> [ENTRIES SHOWN]:
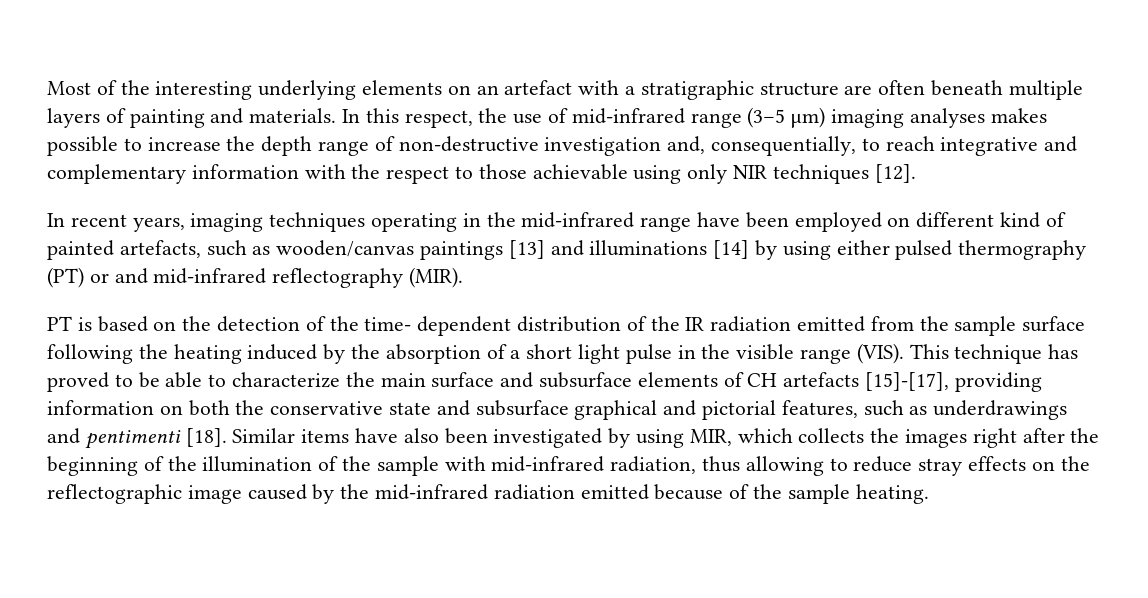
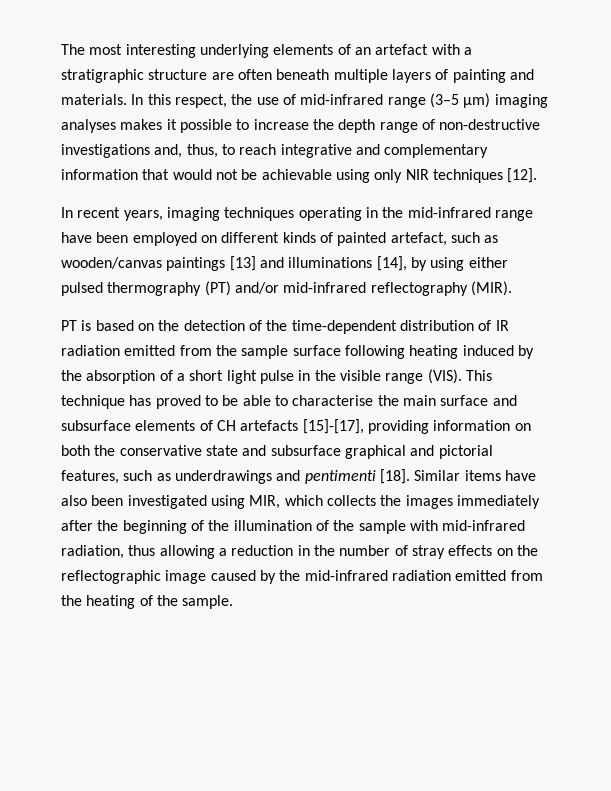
- Most of the interesting underlying elements on an artefact with a stratigraphic structure are often beneath multiple layers of painting and materials.
+ The most interesting underlying elements of an artefact with a stratigraphic structure are often beneath multiple layers of painting and materials.
- In this respect, the use of mid-infrared range (3–5 μm) imaging analyses makes possible to increase the depth range of non-destructive investigation and, consequentially, to reach integrative and complementary information with the respect to those achievable using only NIR techniques [12].
+ In this respect, the use of mid-infrared range (3–5 μm) imaging analyses makes it possible to increase the depth range of non-destructive investigations and, thus, to reach integrative and complementary information that would not be achievable using only NIR techniques [12].
- In recent years, imaging techniques operating in the mid-infrared range have been employed on different kind of painted artefacts, such as wooden/canvas paintings [13] and illuminations [14] by using either pulsed thermography (PT) or and mid-infrared reflectography (MIR).
+ In recent years, imaging techniques operating in the mid-infrared range have been employed on different kinds of painted artefact, such as wooden/canvas paintings [13] and illuminations [14], by using either pulsed thermography (PT) and/or mid-infrared reflectography (MIR).
- PT is based on the detection of the time- dependent distribution of the IR radiation emitted from the sample surface following the heating induced by the absorption of a short light pulse in the visible range (VIS).
+ PT is based on the detection of the time-dependent distribution of IR radiation emitted from the sample surface following heating induced by the absorption of a short light pulse in the visible range (VIS).
- This technique has proved to be able to characterize the main surface and subsurface elements of CH artefacts [15]-[17], providing information on both the conservative state and subsurface graphical and pictorial features, such as underdrawings and pentimenti [18].
+ This technique has proved to be able to characterise the main surface and subsurface elements of CH artefacts [15]-[17], providing information on both the conservative state and subsurface graphical and pictorial features, such as underdrawings and pentimenti [18].
- Similar items have also been investigated by using MIR, which collects the images right after the beginning of the illumination of the sample with mid-infrared radiation, thus allowing to reduce stray effects on the reflectographic image caused by the mid-infrared radiation emitted because of the sample heating.
+ Similar items have also been investigated using MIR, which collects the images immediately after the beginning of the illumination of the sample with mid-infrared radiation, thus allowing a reduction in the number of stray effects on the reflectographic image caused by the mid-infrared radiation emitted from the heating of the sample.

> [INSTRUCTIONS TO FOLLOW]: Check every line of the entries above, and copy those that carry the string "images".

> [RESPONSE AREA]:
- Similar items have also been investigated by using MIR, which collects the images right after the beginning of the illumination of the sample with mid-infrared radiation, thus allowing to reduce stray effects on the reflectographic image caused by the mid-infrared radiation emitted because of the sample heating.
+ Similar items have also been investigated using MIR, which collects the images immediately after the beginning of the illumination of the sample with mid-infrared radiation, thus allowing a reduction in the number of stray effects on the reflectographic image caused by the mid-infrared radiation emitted from the heating of the sample.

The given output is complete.